Ab einer gewissen Größe dürfen diese Fische nicht mehr einfach gekeschert werden und aus ihrem Element herraus. Diese Luftröhre ist sehr zerbrechlich und die Fische verbluten innerlich wenn sie angehoben werden und diese Röhre bricht.
Sicherlich ist der Arapaima der große Magnet für die meisten angelnden Besucher.
Um ehrlich zu sein, wenn ich vor Jahren gewusst hätte wie fragile diese Species ist, ich hätte ihn nie besetzt, ganz egal wie attraktiv diese Species auch immer für Angler sein mag.
Wie bei so vielen Fehlern die man im Leben macht, ist man oft erst schlauer wenn es zu spät ist.
Der Arapaima ist zum Glück der cleverste Raubfisch in unserem Gewässer, bevor wir überhaupt offiziel geöffnet haben, hat uns Michael aus Stuttgart angefragt um den See zu befischen.
Er hat dann die unglaubliche Zahl von 9 Arapaima an einem Tag gefangen, zugegebenermaßen unbedarfte Jungfische von 9-12kg. Mittlerweile werden von den Smarties im Jahr 5-6 Fische gefangen, ungefähr die doppelte Anzahl steigt im Jahr beim Drill aus.





Die wohl am häufigsten gefangenen Exoten sind Redtail Catfish und Alligator Gar. Der Redtail stammt ursprünglich auch aus Südamerika und kann ein max. Gewicht von 45kg. erreichen.
Er ist ein echtes Kraftpaket und überraus smart um straight away in das nächstliegende Unterwasser-Hinderniss zu flüchten.

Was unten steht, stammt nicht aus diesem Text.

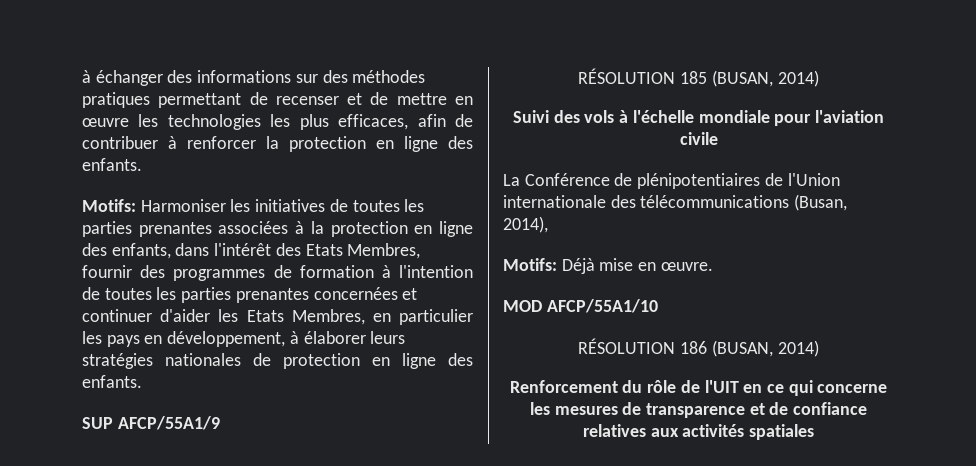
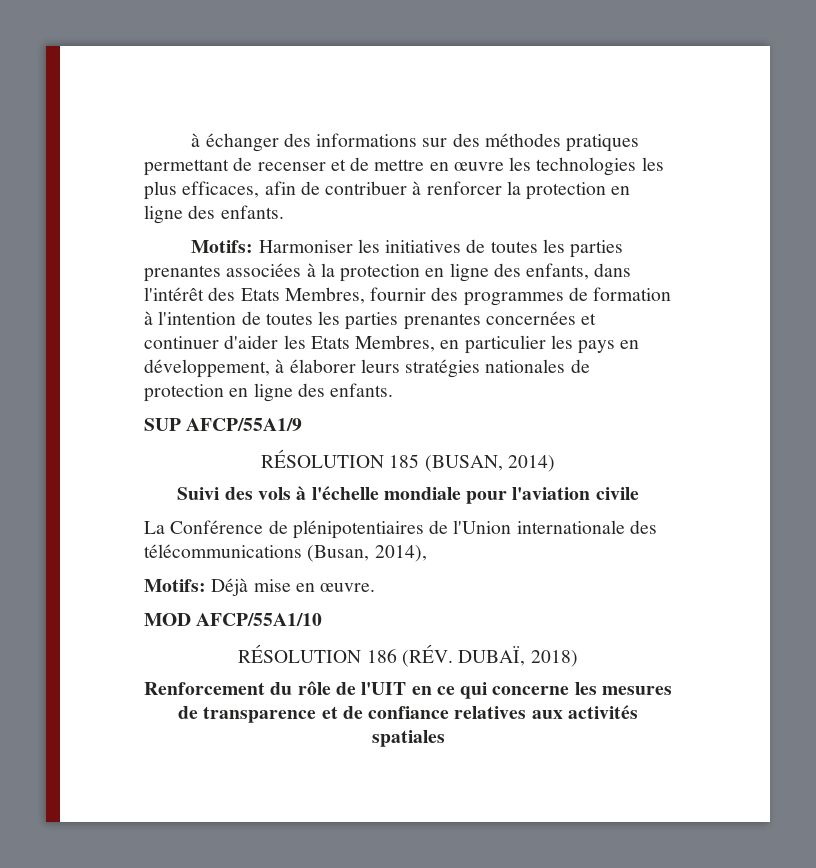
- RÉSOLUTION 186 (BUSAN, 2014)
+ RÉSOLUTION 186 (RÉV. DUBAÏ, 2018)

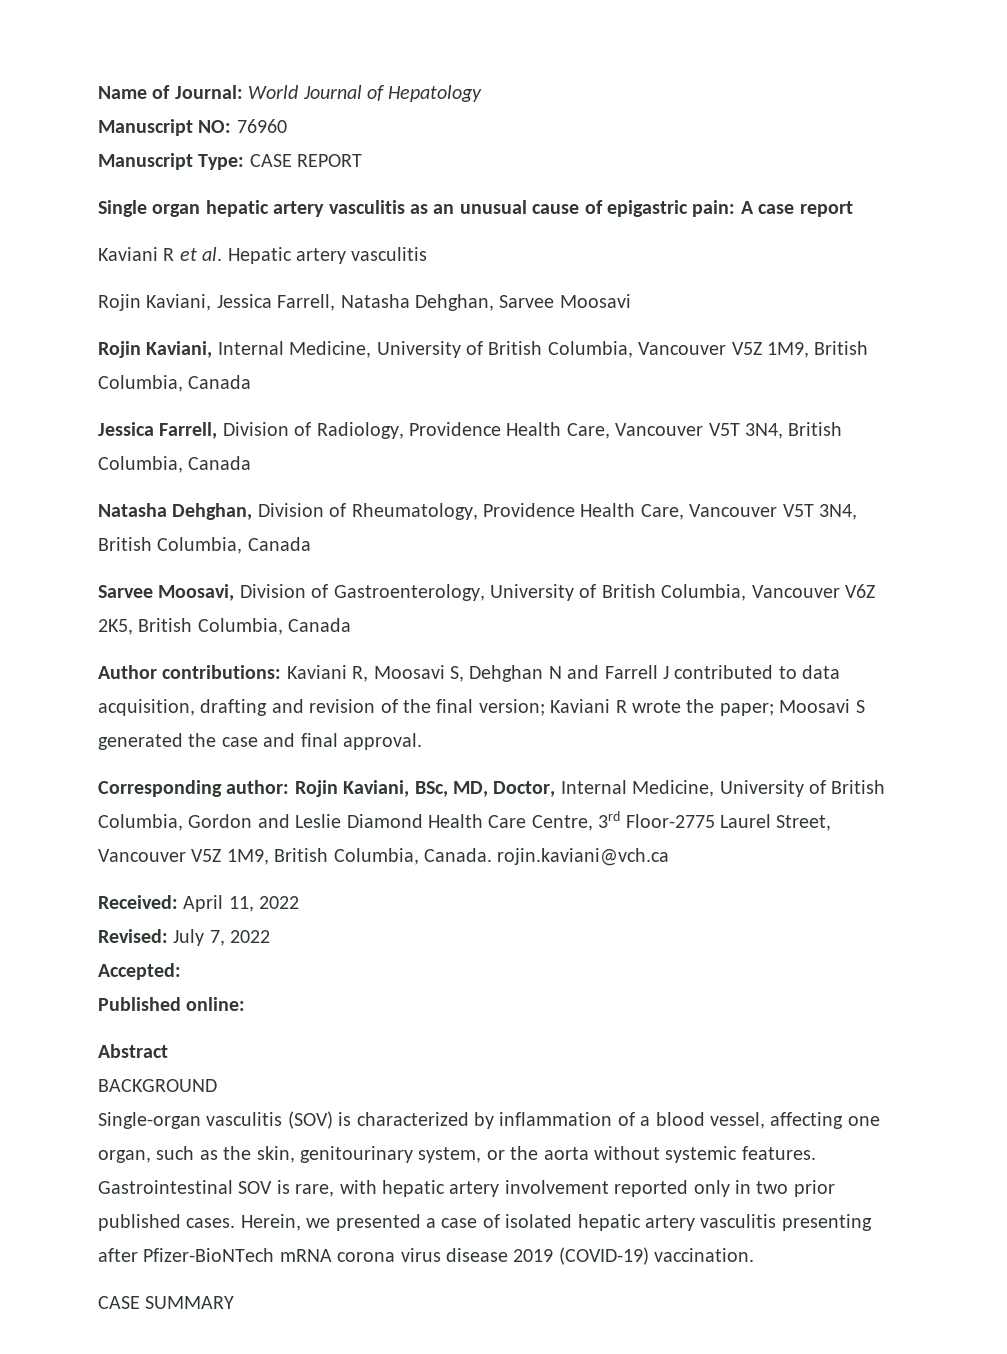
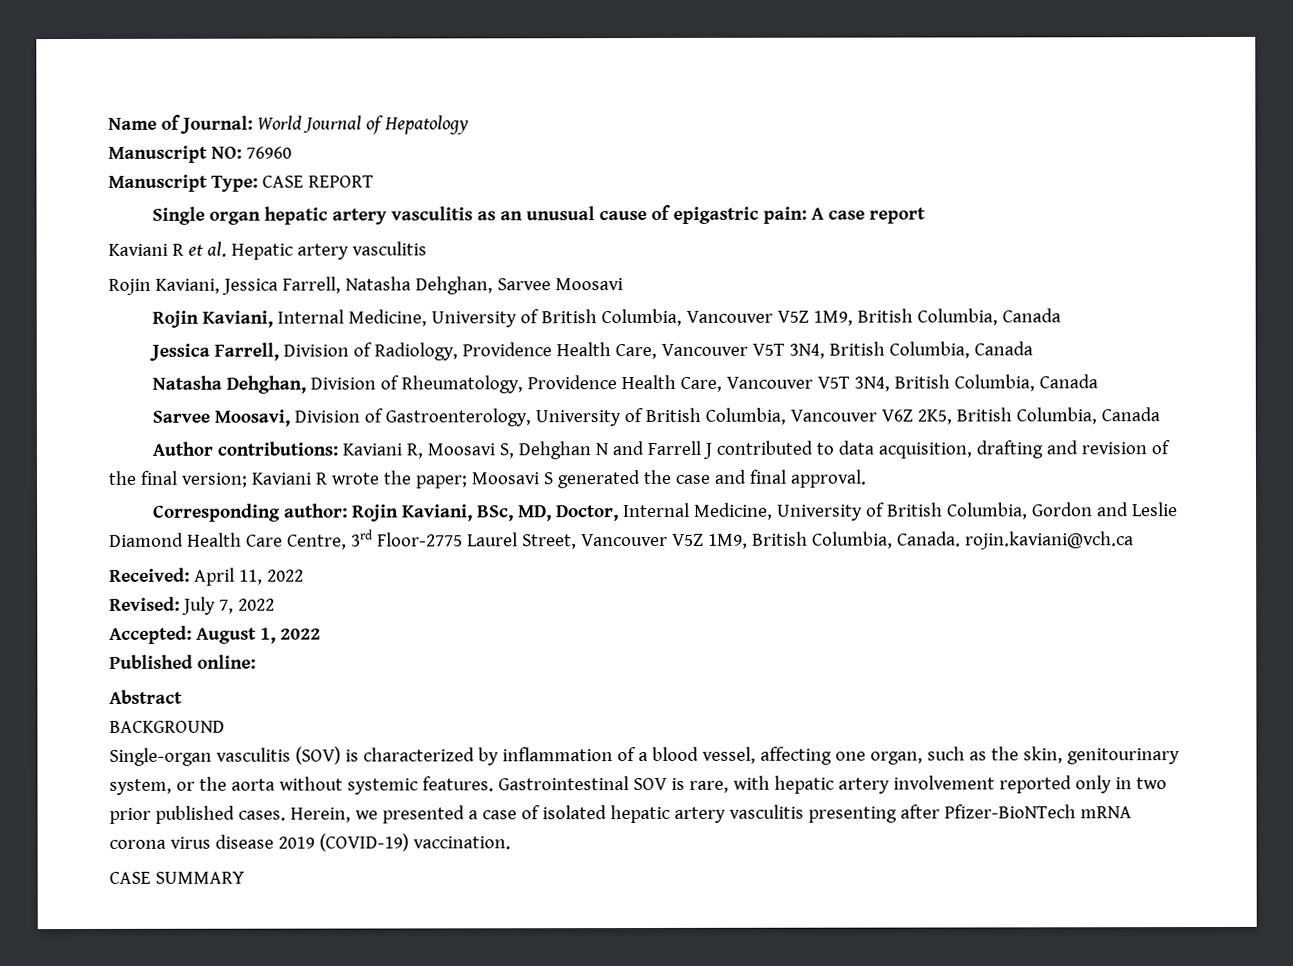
- Accepted:
+ Accepted: August 1, 2022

Ein weitere Vertreter der Catfish-Familie ist der Tigercatfish (Sorubim) aus Südamerika, der ist ähnlich kampfstark aber wird deutlich seltener gefangen als der Redtail, obwohl von beiden Arten die gleiche Anzahl im See vorhanden ist.





Kommen wir zum Alligator Gar. mit seinem hechtähnlichen Aussehen. Er kann 2,5m lang werden und über 100kg schwer. Gars gehören der gleichen Ära an wie Dinosaurier....eine uralte Familie.
Aus anglerischer Sicht ist er eher ein Schlappschwanz und eine Entäuschung, an der Angel ist der Fight eher bescheiden und er macht erst richtig Troubel auf der Matte, wenn es ans Abhaken und Fotoshooting geht.





Noch einen Tick kräftiger als Redtail und Tiger Catfish, ist der Hybrid aus den beiden Arten, der Tiger Shovelnose Catfish. 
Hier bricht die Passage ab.